In the 1930s, they were the only Jewish family to reside in Sassanfahrt. Nevertheless, they had family ties in the region. Part of the paternal side of the family already lived in Bamberg, which had a small but vibrant Jewish community. Samuel, too, had tried to settle in Bamberg with his wife and children but failed. 

As a Polish citizen, he did not receive a residence permit. In Sassanfahrt the isolated but traditionally Orthodox Merels belonged to the Jewish community in neighboring Hirschaid.

Everything changed with the rise of the Nazi Party in the 1930s. Esther and Nathan were sent to England on a Kindertransport from Nuremberg on January 5, 1939, at the age of 16 and 14, respectively. Though thousands of children were rescued this way, at least a million and a half Jewish children were murdered during the Shoah.  

Like many other Jewish children from the German Reich, Esther and Nathan were initially sent to Dovercourt Camp near Harwich. The eldest sister, Lotte, managed to escape to England in early June 1939, where she trained as a nurse. Schreiber also learned recently that the number of children allowed into England during this period was deducted from the number of Jews allowed into Palestine by the British.

The parents and their youngest children, Sophie and Jenny, fled Franconia to Belgium in 1939, and then on to southern France in 1940. Soon after, they were interned in camps. Minna died in May 1941 in the hospital of the Le Vernet internment camp in the French Pyrenees, and was buried in a marked grave in nearby Perpignan. In 1979 she was re-interred by her son, Nathan, in the cemetery on the Mount of Olives.

The father, Samuel, after being sent to various work camps, was murdered in Auschwitz in August 1942. Until his murder, he continued to send letters and postcards to his children in England. These letters, all 200 pages of them, were preserved and are now archived at Yad Vashem.

In the letters, it was revealed that he had two opportunities to escape but would not leave his wife and small daughters. The two girls, at the age of 11 and nine, were rescued by a Jewish aid organization, the Osé, and kept in several children’s homes until they were smuggled over the border to Switzerland in 1943. Miraculously, all five siblings survived the War.

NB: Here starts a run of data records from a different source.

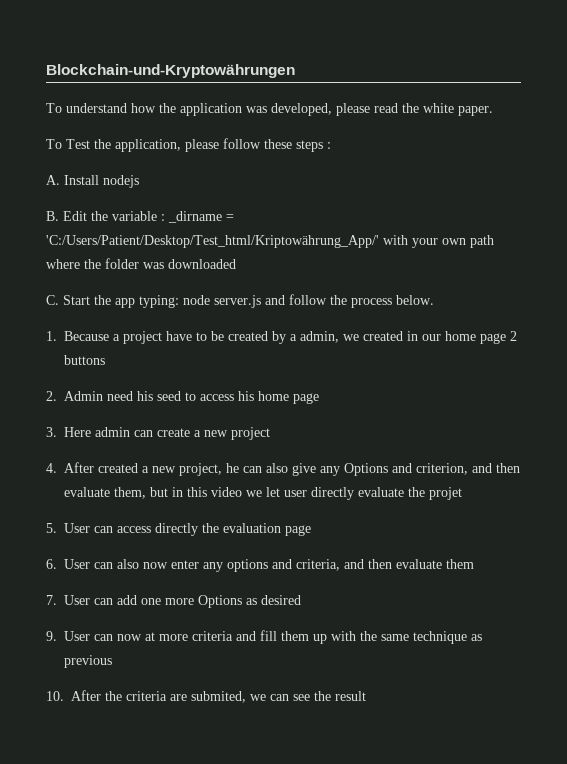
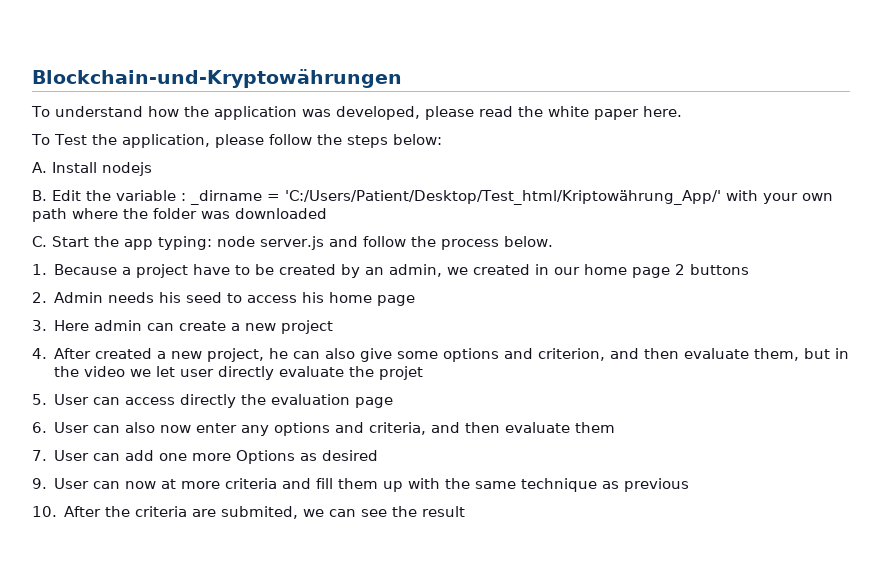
[458,106,493,116] paper. -> [593,106,682,120] paper here.
[264,139,331,152] these steps : -> [316,134,442,148] the steps below:
[290,334,298,341] a -> [365,267,385,275] an
[107,391,134,401] need -> [108,292,155,303] needs
[320,463,389,476] any Options -> [397,348,500,362] some options
[187,487,208,497] this -> [54,366,80,377] the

They met up again in London in October 1946. Schreiber’s father, for example, had studied in Schneider’s yeshiva in Germany, and when that yeshiva moved to London, they met up again. He studied optometry at night school, a profession that was vital during and after the war, and worked at this for many years. He then changed his profession and became a timber merchant.

After his wife (Schreiber’s mother) died in 1977, he began to publish books of Jewish rabbinical interest. In all, he published 15 books before he died in 2015. He and his wife had made aliyah in 1977. In preparation for his aliyah, he retrained in optics at which he worked part-time in Israel for 12 years. 

The two older sisters moved to the USA while the younger two remained in London before emigrating to Israel, where they live in Jerusalem. Schreiber has spent 25 years raising her family and working in research, art and design.  She has been developing her own work as an artist, and now creates sculptures, paintings, video art, photography and installation pieces.    

She is a volunteer guide at the Israel Museum, a member of the Agripas 12 Co-operative Gallery in Jerusalem, and has exhibited and sold her art in Israel, Europe and North America. She has now gifted this art project to Hirschaid for permanent exhibition in the soon-to-be-renovated Jewish Community Center there, which she notes is in the same building where her father attended cheder (religious school).